=== MATERIAL SHOWN ===
□ □ □ □

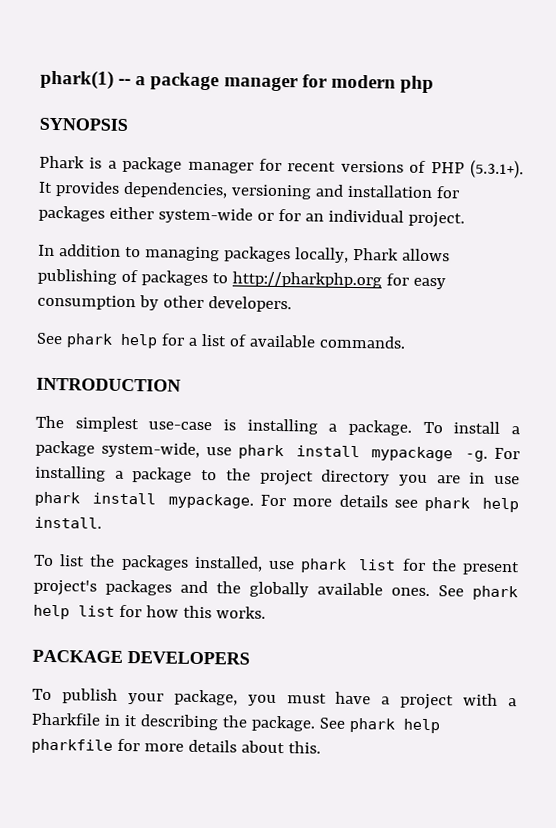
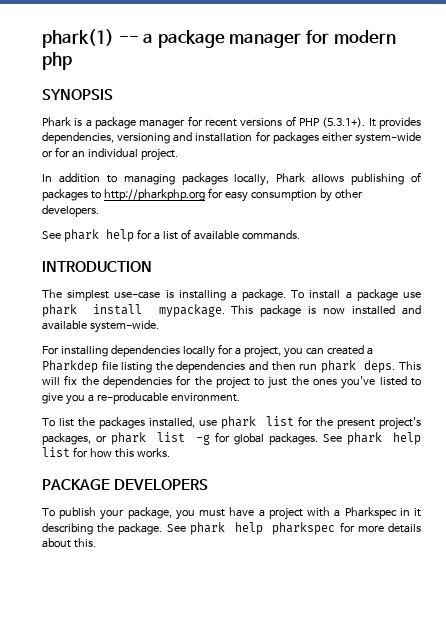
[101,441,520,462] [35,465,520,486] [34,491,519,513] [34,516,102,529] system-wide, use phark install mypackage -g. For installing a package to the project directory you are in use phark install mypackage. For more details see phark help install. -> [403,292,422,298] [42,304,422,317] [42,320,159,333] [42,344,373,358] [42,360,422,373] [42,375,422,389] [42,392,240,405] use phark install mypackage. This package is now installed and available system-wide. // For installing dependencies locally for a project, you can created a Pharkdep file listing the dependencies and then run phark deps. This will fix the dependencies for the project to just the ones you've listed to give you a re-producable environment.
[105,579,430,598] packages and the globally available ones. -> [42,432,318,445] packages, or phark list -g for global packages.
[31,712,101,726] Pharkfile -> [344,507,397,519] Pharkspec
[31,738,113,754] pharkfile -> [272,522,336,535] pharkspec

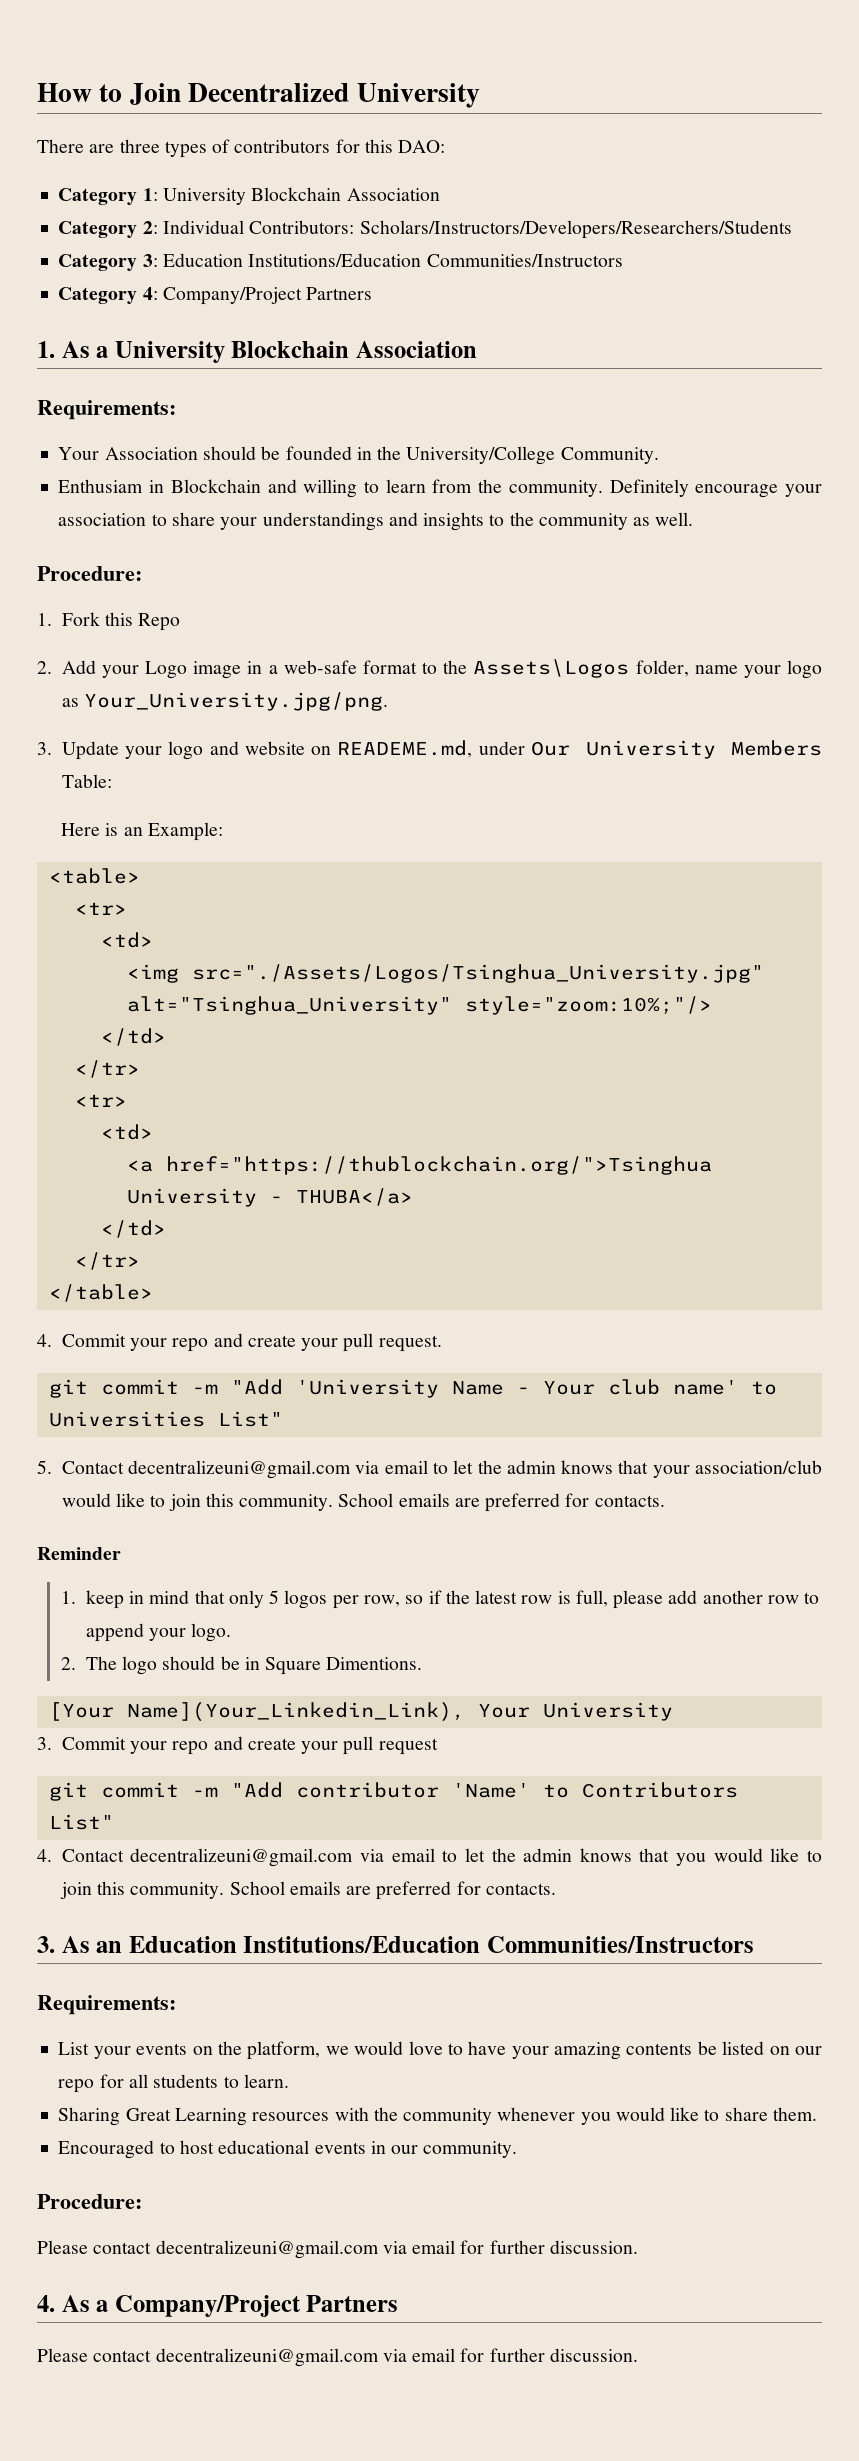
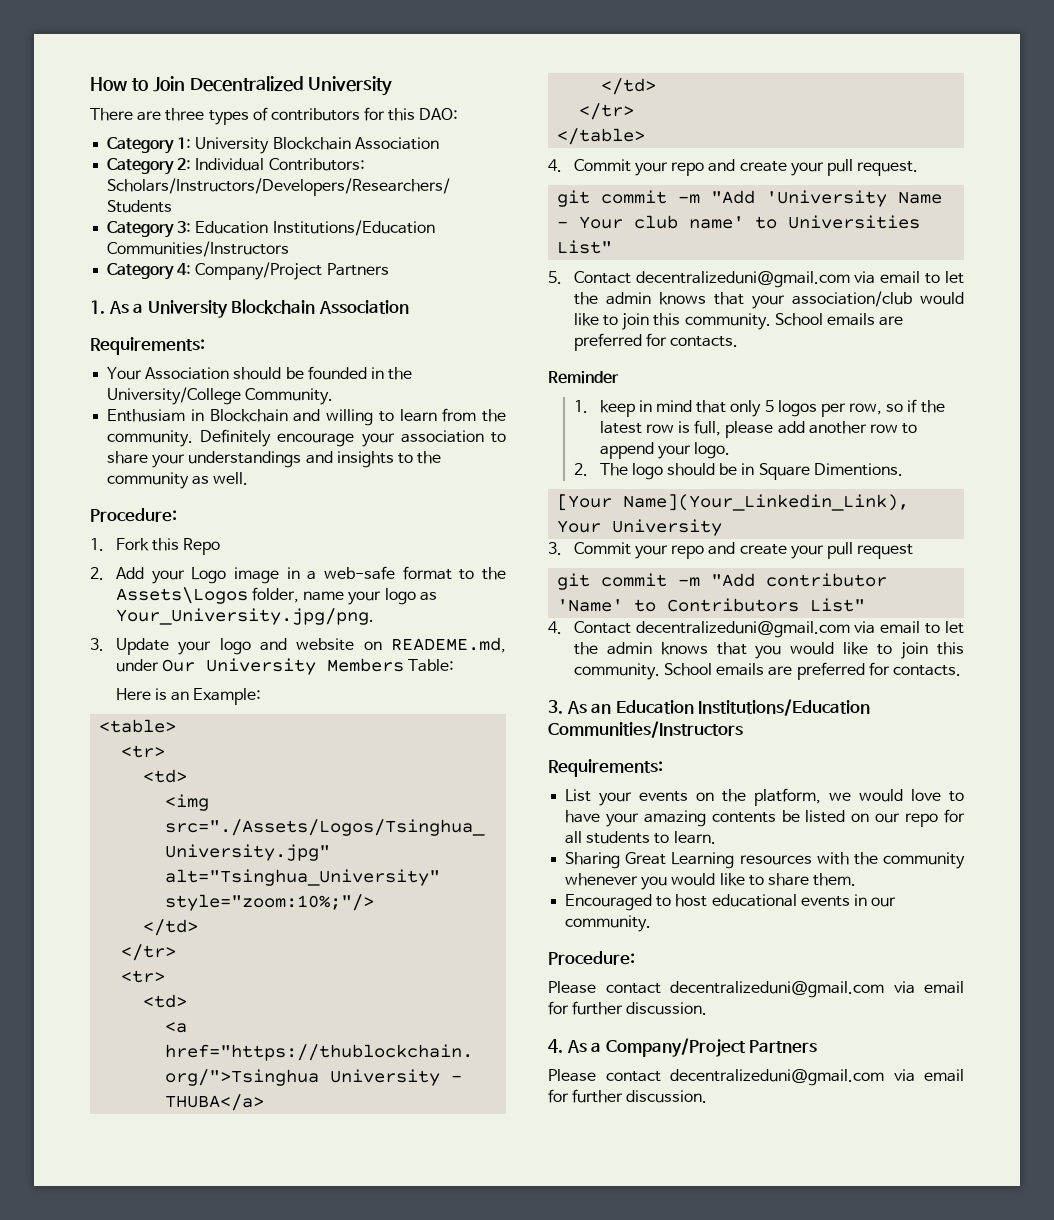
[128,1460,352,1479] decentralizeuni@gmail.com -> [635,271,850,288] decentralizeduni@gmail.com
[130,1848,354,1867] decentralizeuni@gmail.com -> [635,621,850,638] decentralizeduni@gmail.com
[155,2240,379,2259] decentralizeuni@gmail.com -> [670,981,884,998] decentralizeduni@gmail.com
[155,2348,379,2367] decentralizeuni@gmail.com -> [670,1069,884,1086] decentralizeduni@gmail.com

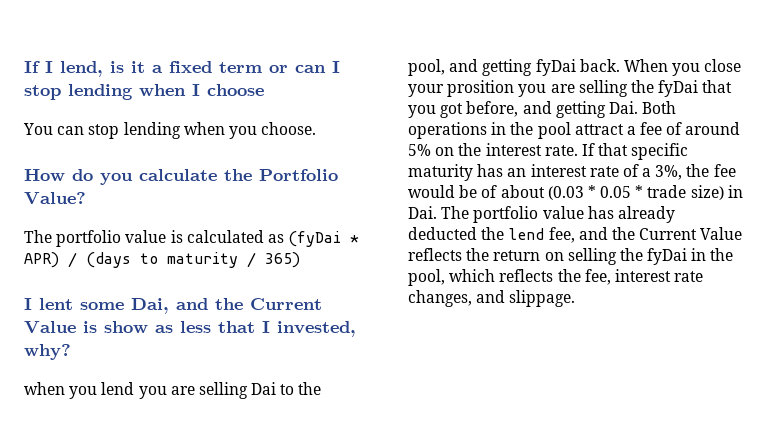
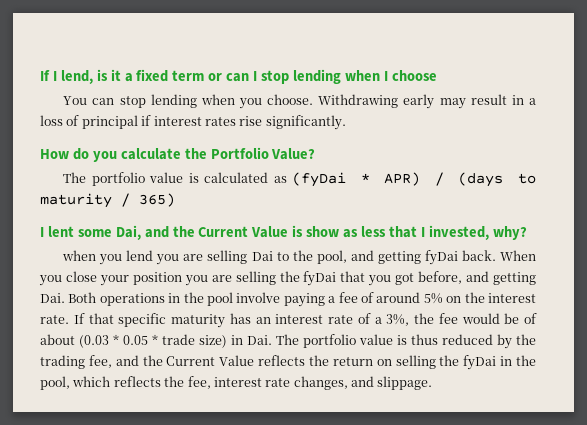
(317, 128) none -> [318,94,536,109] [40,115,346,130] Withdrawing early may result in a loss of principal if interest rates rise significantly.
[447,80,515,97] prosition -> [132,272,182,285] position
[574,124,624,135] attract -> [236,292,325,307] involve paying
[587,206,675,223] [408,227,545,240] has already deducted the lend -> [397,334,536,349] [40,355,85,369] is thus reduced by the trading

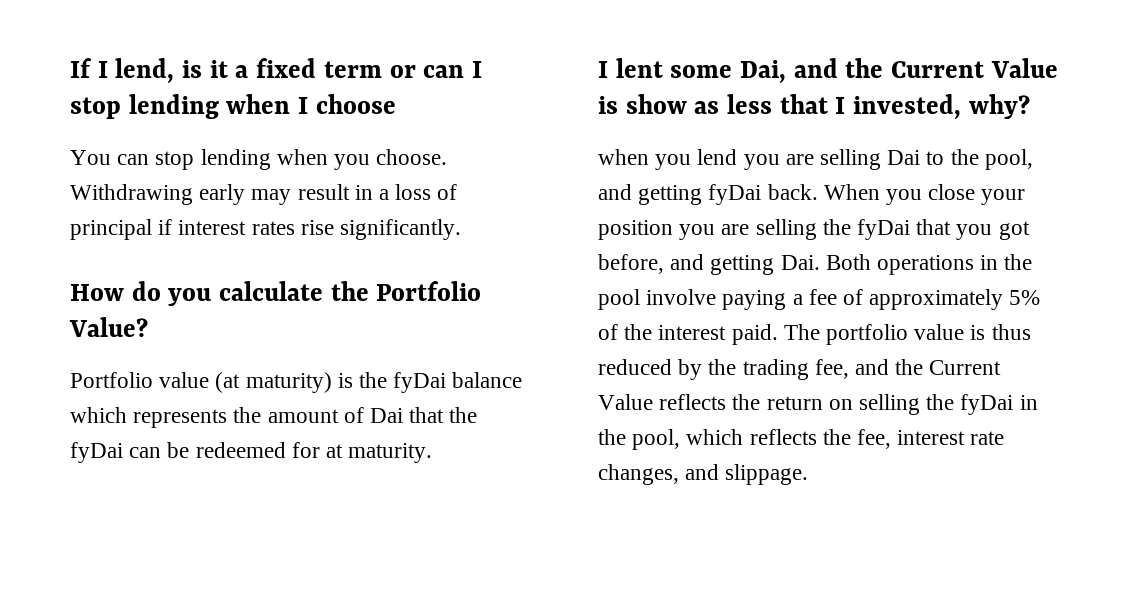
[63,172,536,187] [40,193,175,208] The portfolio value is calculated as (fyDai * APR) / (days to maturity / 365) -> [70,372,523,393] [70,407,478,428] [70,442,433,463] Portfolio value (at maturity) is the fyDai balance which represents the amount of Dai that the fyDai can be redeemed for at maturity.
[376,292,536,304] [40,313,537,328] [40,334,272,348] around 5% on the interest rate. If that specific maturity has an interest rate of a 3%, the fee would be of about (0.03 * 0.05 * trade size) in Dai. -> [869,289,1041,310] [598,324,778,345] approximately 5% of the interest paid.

□ □ □ □

=== THE TASK ===
When you copy the entries, keep every word exactly as it stands and drop any pictures.

=== ANSWER BOX ===
[101,441,520,462] [35,465,520,486] [34,491,519,513] [34,516,102,529] system-wide, use phark install mypackage -g. For installing a package to the project directory you are in use phark install mypackage. For more details see phark help install. -> [403,292,422,298] [42,304,422,317] [42,320,159,333] [42,344,373,358] [42,360,422,373] [42,375,422,389] [42,392,240,405] use phark install mypackage. This package is now installed and available system-wide. // For installing dependencies locally for a project, you can created a Pharkdep file listing the dependencies and then run phark deps. This will fix the dependencies for the project to just the ones you've listed to give you a re-producable environment.
[105,579,430,598] packages and the globally available ones. -> [42,432,318,445] packages, or phark list -g for global packages.
[31,712,101,726] Pharkfile -> [344,507,397,519] Pharkspec
[31,738,113,754] pharkfile -> [272,522,336,535] pharkspec

[128,1460,352,1479] decentralizeuni@gmail.com -> [635,271,850,288] decentralizeduni@gmail.com
[130,1848,354,1867] decentralizeuni@gmail.com -> [635,621,850,638] decentralizeduni@gmail.com
[155,2240,379,2259] decentralizeuni@gmail.com -> [670,981,884,998] decentralizeduni@gmail.com
[155,2348,379,2367] decentralizeuni@gmail.com -> [670,1069,884,1086] decentralizeduni@gmail.com

(317, 128) none -> [318,94,536,109] [40,115,346,130] Withdrawing early may result in a loss of principal if interest rates rise significantly.
[447,80,515,97] prosition -> [132,272,182,285] position
[574,124,624,135] attract -> [236,292,325,307] involve paying
[587,206,675,223] [408,227,545,240] has already deducted the lend -> [397,334,536,349] [40,355,85,369] is thus reduced by the trading

[63,172,536,187] [40,193,175,208] The portfolio value is calculated as (fyDai * APR) / (days to maturity / 365) -> [70,372,523,393] [70,407,478,428] [70,442,433,463] Portfolio value (at maturity) is the fyDai balance which represents the amount of Dai that the fyDai can be redeemed for at maturity.
[376,292,536,304] [40,313,537,328] [40,334,272,348] around 5% on the interest rate. If that specific maturity has an interest rate of a 3%, the fee would be of about (0.03 * 0.05 * trade size) in Dai. -> [869,289,1041,310] [598,324,778,345] approximately 5% of the interest paid.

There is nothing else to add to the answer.